Work order: The answer should be a single number: how many lines in the material contain "your".

Input records:
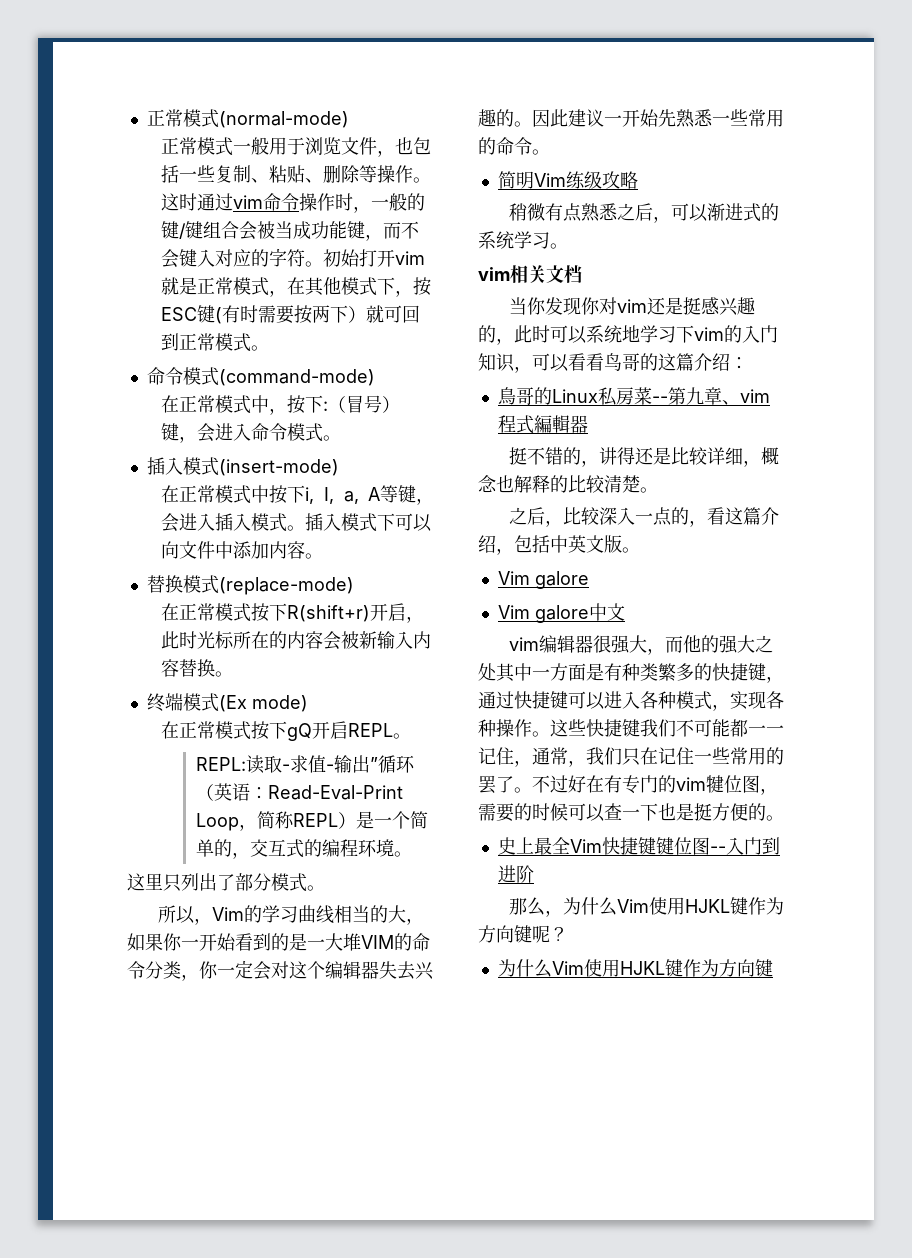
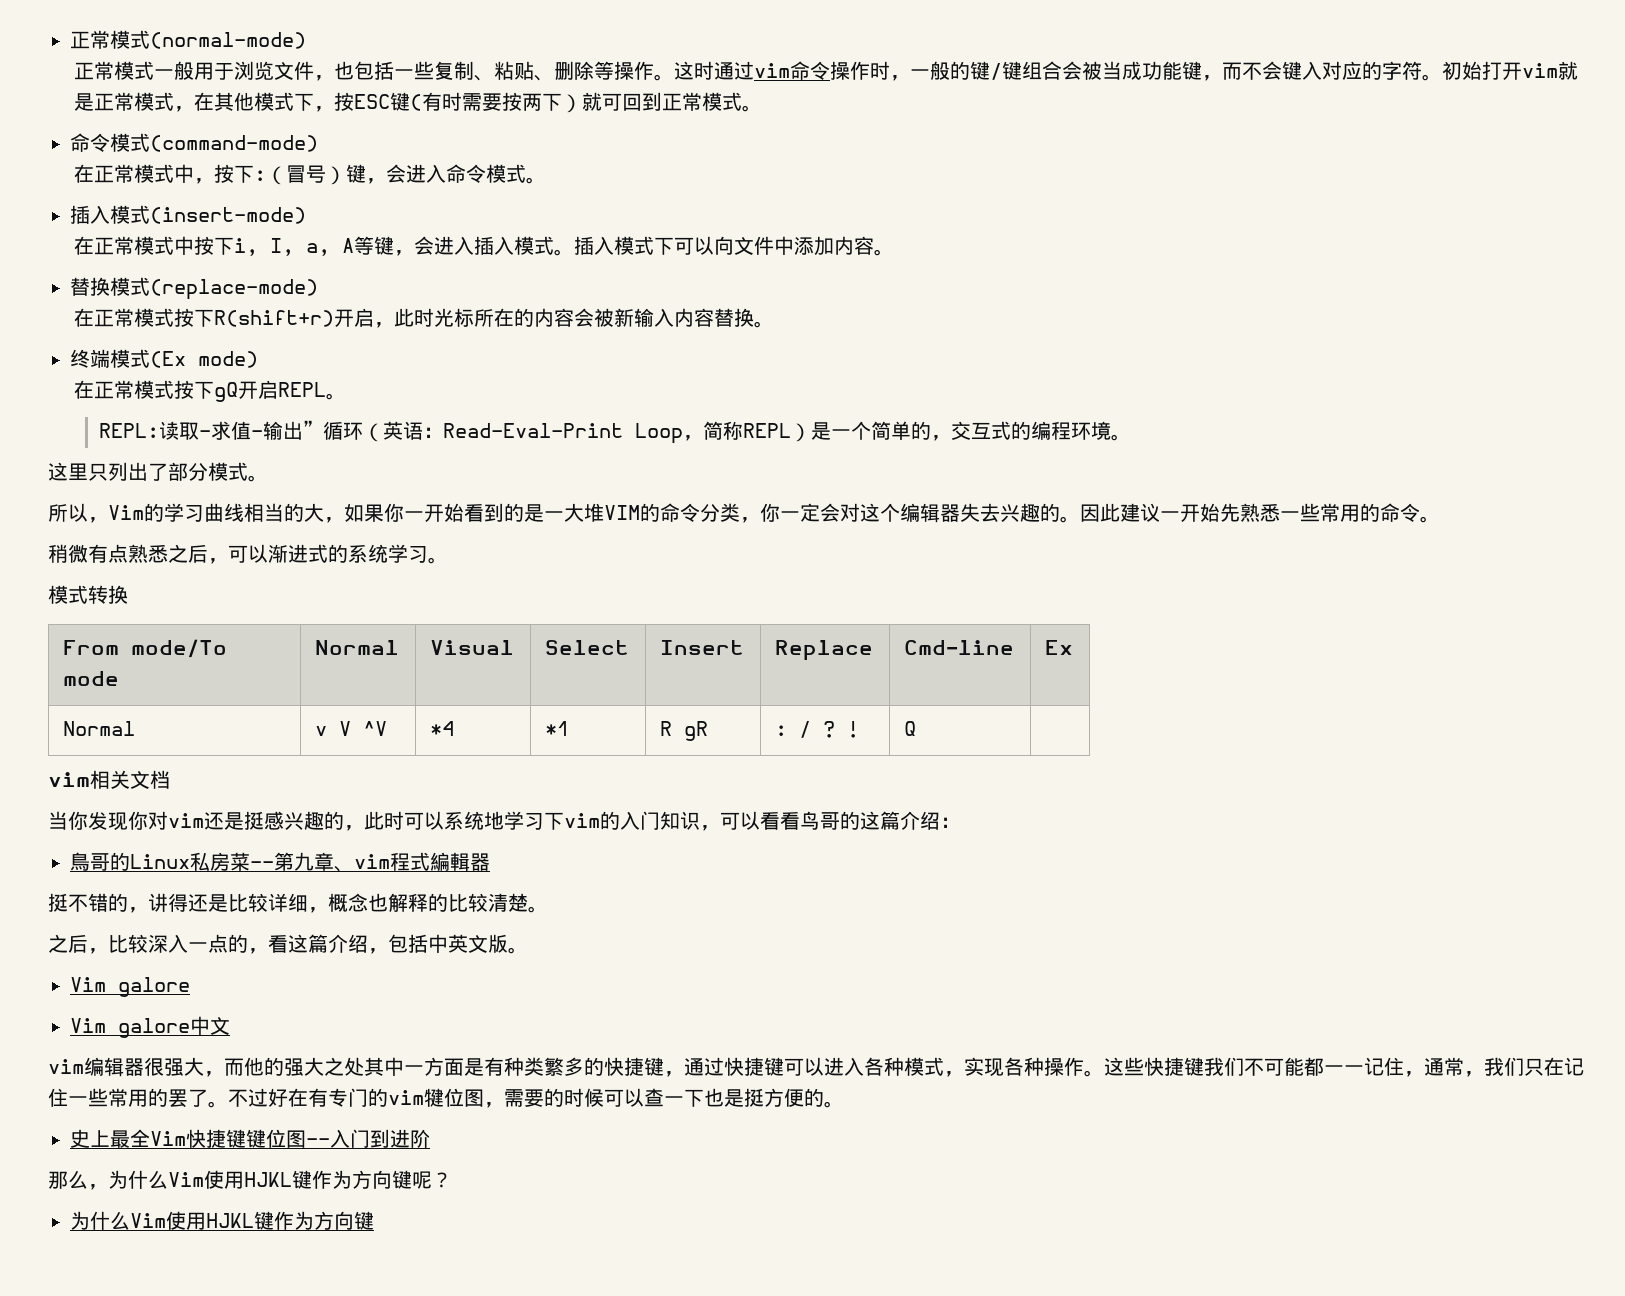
[497,171,638,189] // 简明Vim练级攻略 -> (1440, 519) none
(568, 246) none -> [48,585,128,604] [62,639,227,658] [62,671,119,686] [314,640,399,655] [429,640,514,655] [544,640,629,655] [659,640,744,655] [774,640,873,661] [903,640,1014,655] [1044,640,1073,655] [62,721,135,736] [314,721,387,736] [429,721,454,736] [544,721,569,736] [659,721,708,741] [774,721,859,738] [903,721,916,736] // 模式转换 // From mode/To mode | Normal | Visual | Select | Insert | Replace | Cmd-line | Ex // Normal | v V ^V | *4 | *1 | R gR | : / ? ! | Q |

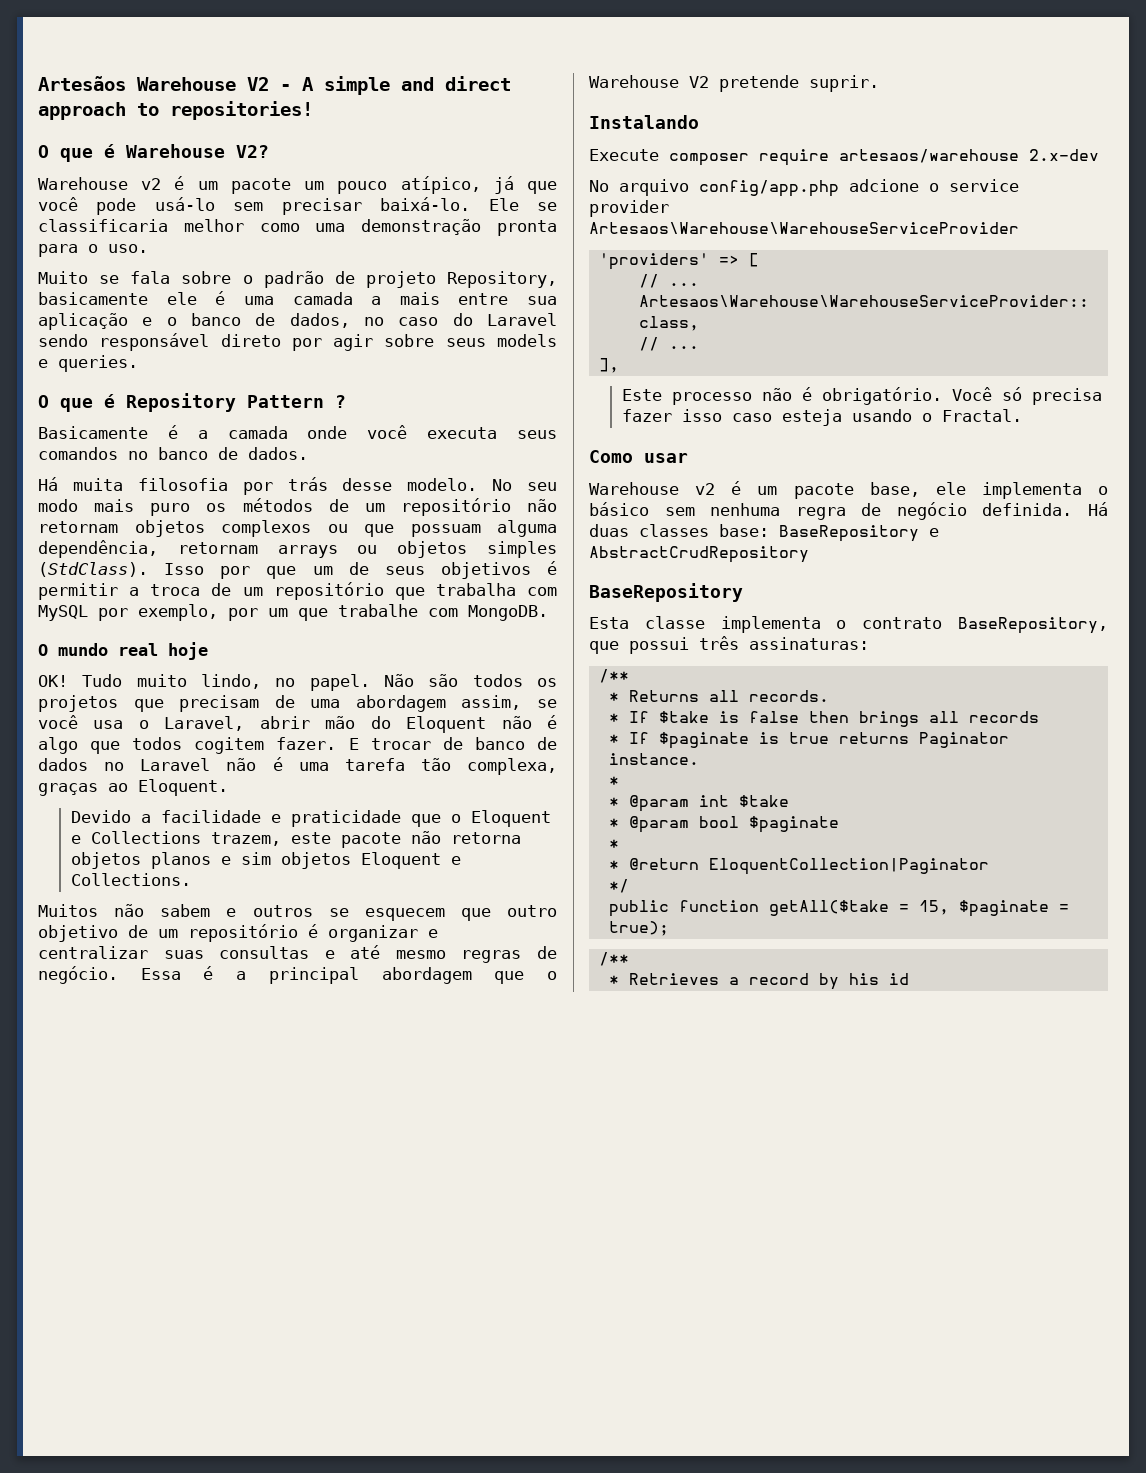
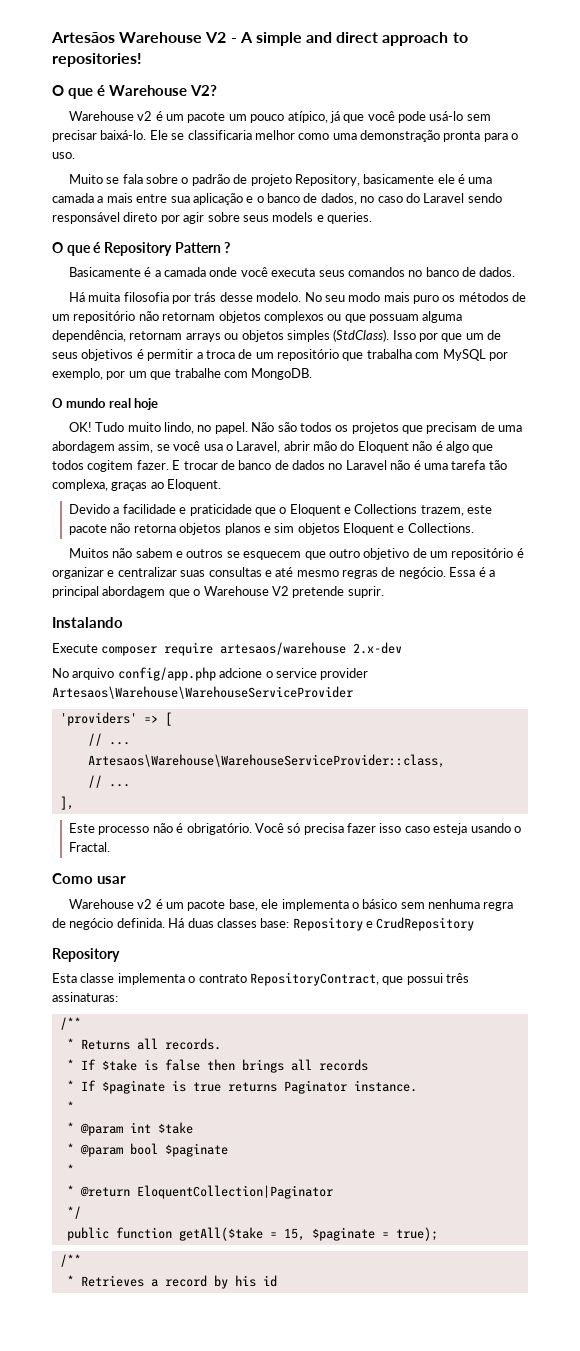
[779,525,939,542] [589,546,809,563] [589,583,743,602] BaseRepository e AbstractCrudRepository // BaseRepository -> [292,917,475,931] [52,948,120,962] Repository e CrudRepository // Repository
[958,617,1108,634] BaseRepository, -> [249,972,379,986] RepositoryContract,

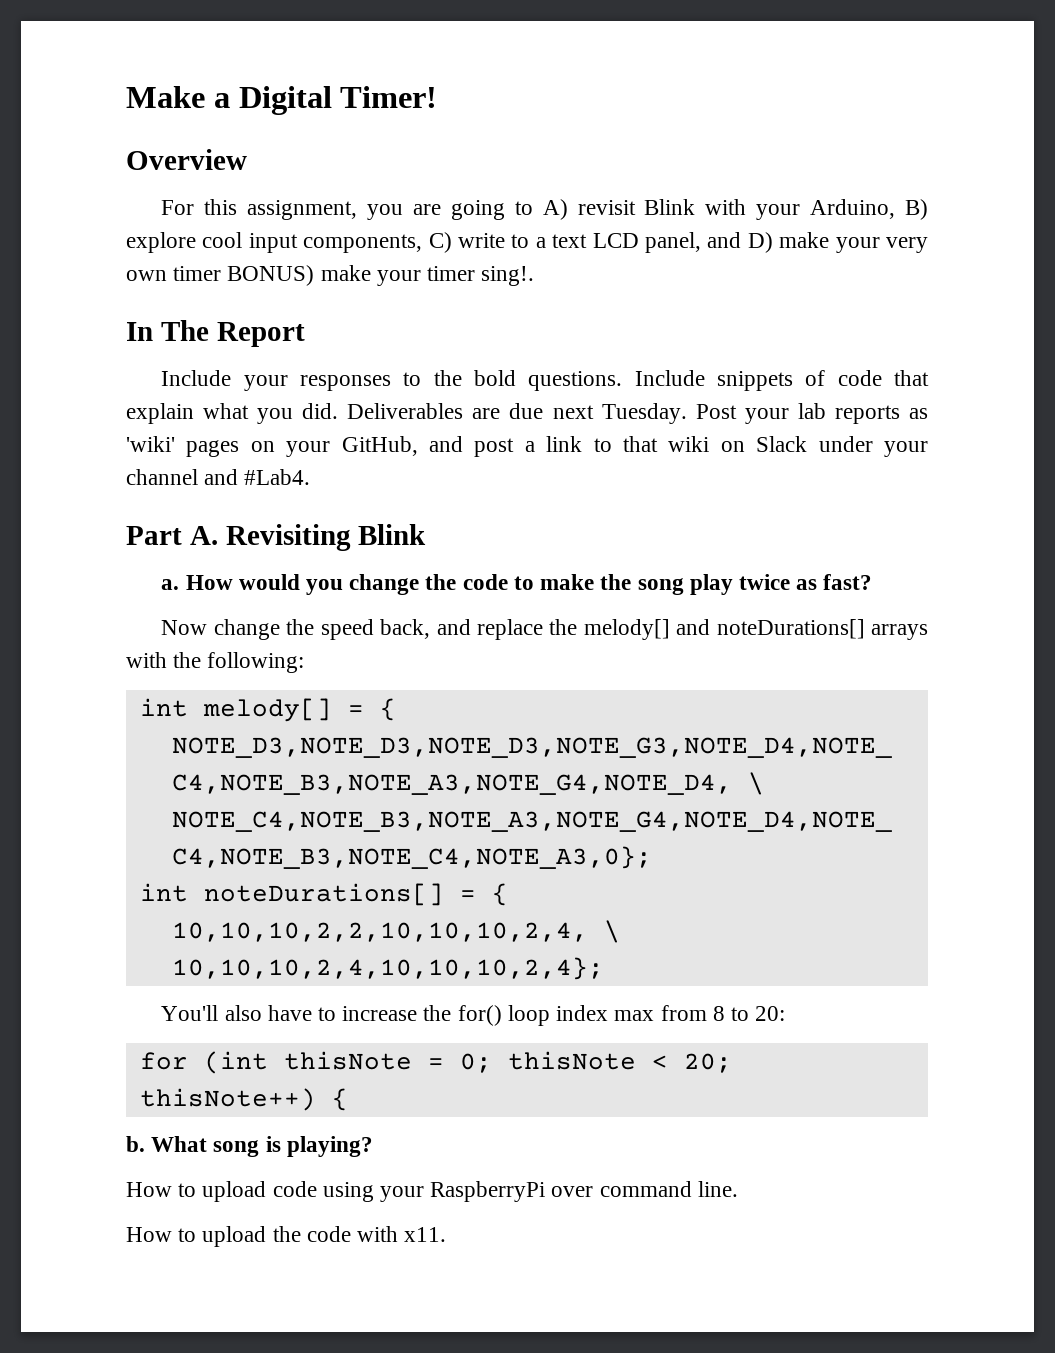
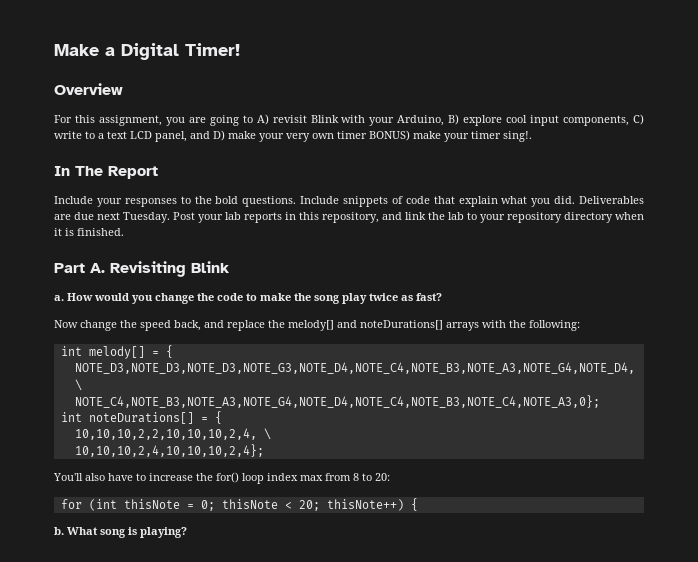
[909,408,929,419] [126,436,928,457] [126,469,311,485] as 'wiki' pages on your GitHub, and post a link to that wiki on Slack under your channel and #Lab4. -> [285,212,644,223] [54,228,124,236] in this repository, and link the lab to your repository directory when it is finished.
[126,1181,738,1202] [126,1226,447,1247] // How to upload code using your RaspberryPi over command line. // How to upload the code with x11. -> (187, 532) none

Result of the task: 2